DEATH — Individual Thought Patterns (review)

DEATH — Individual Thought Patterns album cover Album · 1993 · Technical Death Metal Buy this album from MMA partners
4.5/5 ·
Sleepwalker
Death, often said to be the pioneers of death metal, released their fifth studio album Individual Thought Patterns in 1993. The album was released in the part of Death’s career that’s said by many to feature their best albums. It struck me on first listen what an unique album Individual Thought Patterns is. Chuck Schuldiner’s unique growling style obviously is very important for the sound of Death, so is Gene Hoglans highly regarded drumming. What I might even love most about this album, is the addition of fretless bass by Steve DiGiorgio. Death metal combined with the elegance of the fretless bass, what a combination!

The album opens in the best way possible, with the astounding “Overactive Imagination”. The song takes the listener through various mezmerizing rythms and riffs, that never tend to get dull or uninteresting in any way. I don’t think any of the other pieces on the album reaches the brilliance of this track, though some get very close. “Jealousy” is one of those songs. On this particular track the fretless bass makes the music sound very curvy. Also the following track “Trapped In A Corner” is among the very best of this album.

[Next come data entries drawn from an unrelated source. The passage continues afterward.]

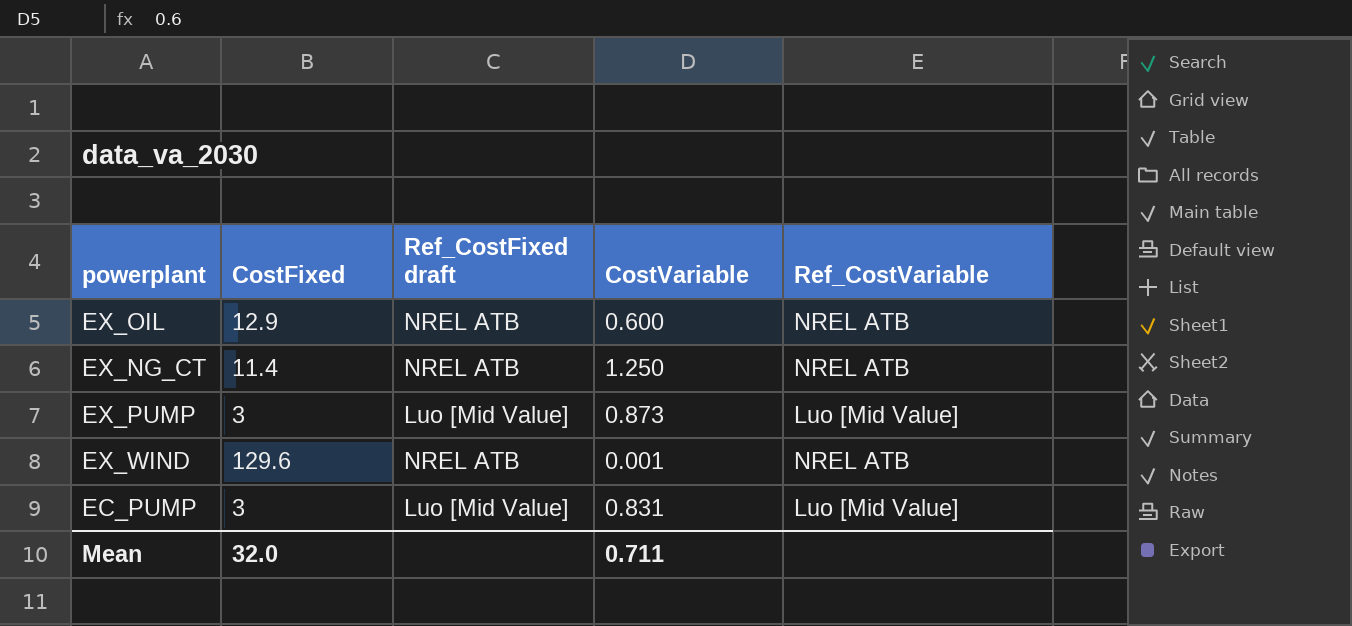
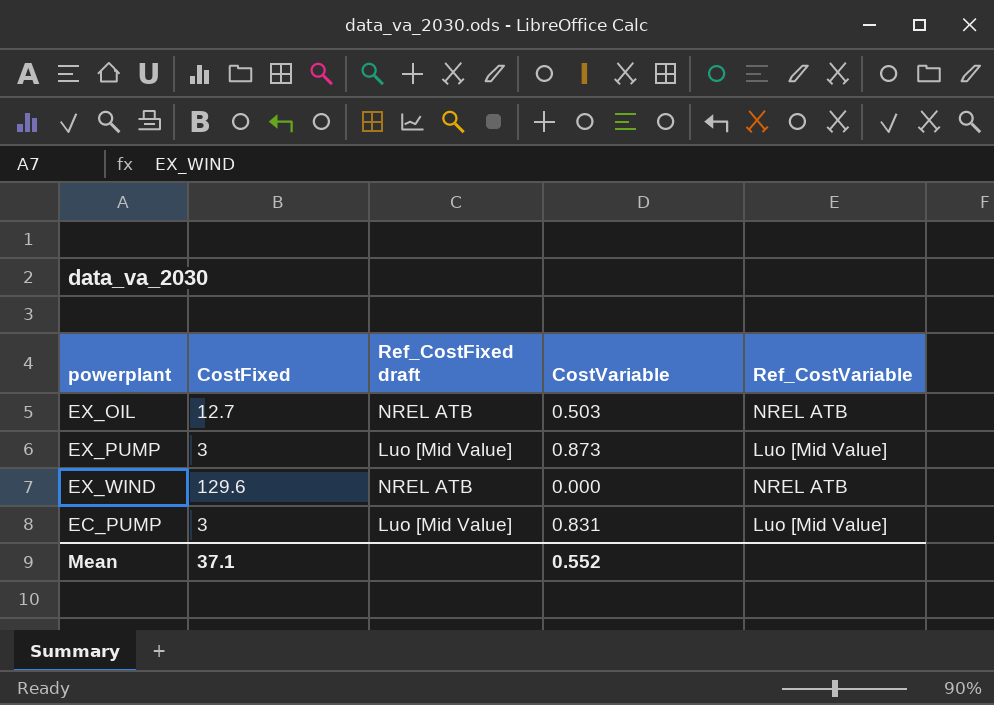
row EX_NG_CT: 11.4 | NREL ATB | 1.250 | NREL ATB -> none
EX_OIL | CostFixed: 12.9 -> 12.7
EX_OIL | CostVariable: 0.600 -> 0.503
EX_WIND | CostVariable: 0.001 -> 0.000
Mean | CostFixed: 32.0 -> 37.1
Mean | CostVariable: 0.711 -> 0.552

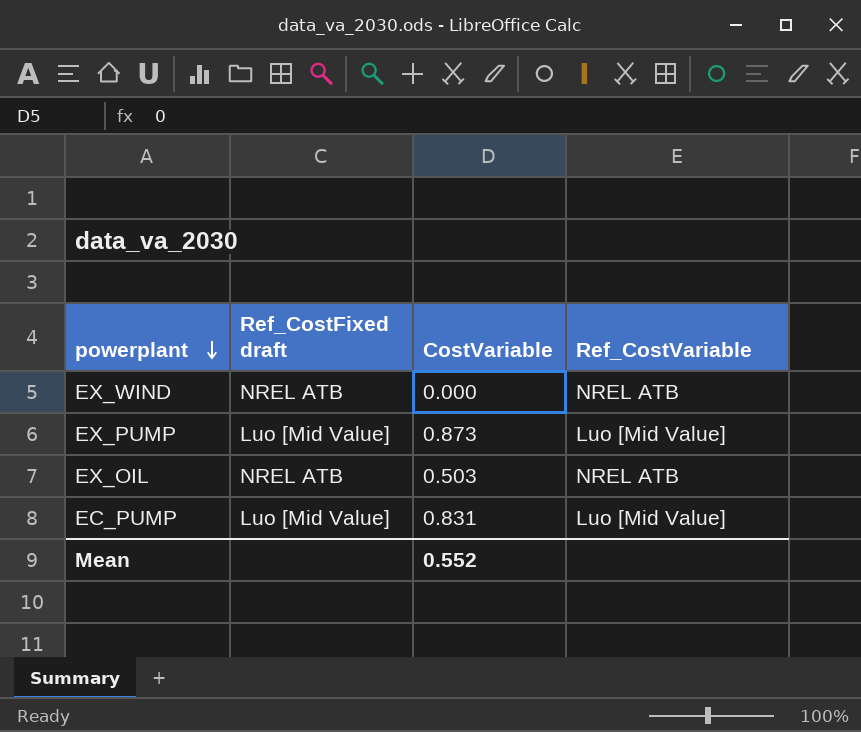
row order: none -> powerplant descending
column CostFixed | position: 2 -> none

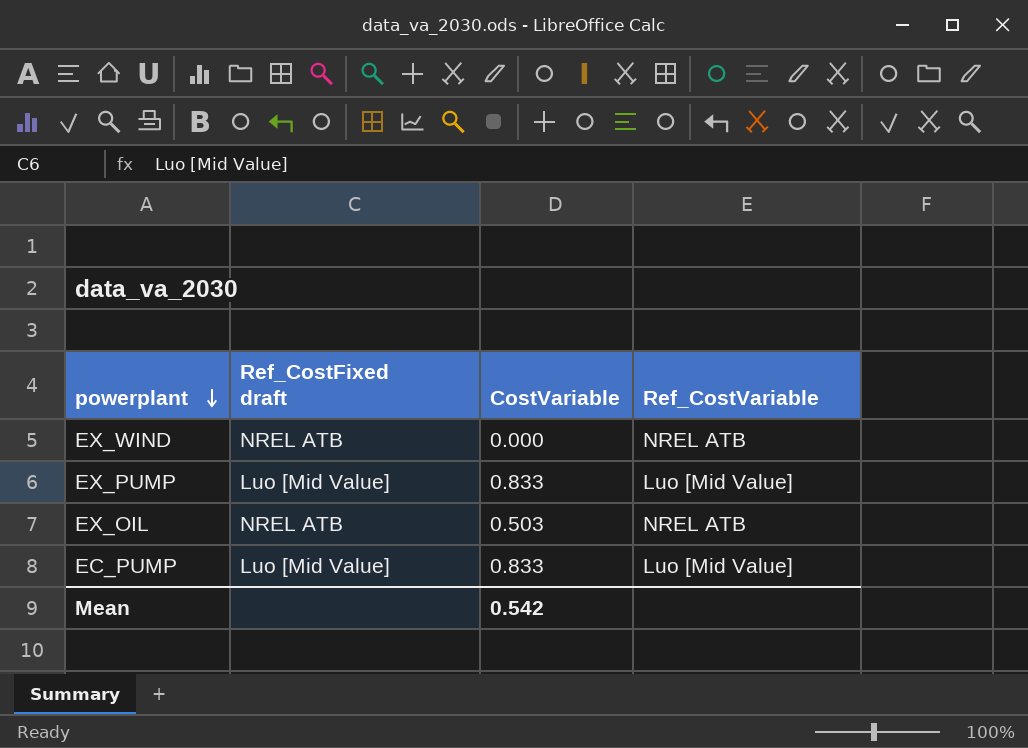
EX_PUMP | CostVariable: 0.873 -> 0.833
EC_PUMP | CostVariable: 0.831 -> 0.833
Mean | CostVariable: 0.552 -> 0.542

The title track deserves a mention as well. “Individual Thought Patterns” must be one of the most aggresive songs on the album, with it’s ominous intro and aggresive drumming.

The only track that I think brings this album down is “Out Of Touch”. The track is pretty complicated like many pieces on the album. Unlike those, this one sounds somewhat messy and therefore perhaps even out of place. Fortunately, I can’t think of any other songs on Individual Thought Patterns that aren’t good at all. The tracks I didn’t mention in this review all are great songs, like the vast majority of music on the album. One more thing that has to be said is that the song Death probably is best known for is featured on this album. “The Philosopher” closes the album in a great way. It proves what the fretless bass is worth for the final time on this album, with an intense ending featuring variated guitar and bass solos.

Individual Thought Patterns is a brilliant album. I’d reccomend it to anyone who is interested in a fantastic death metal album and to anyone who might agree with me that fretless bass and death metal are a great combination.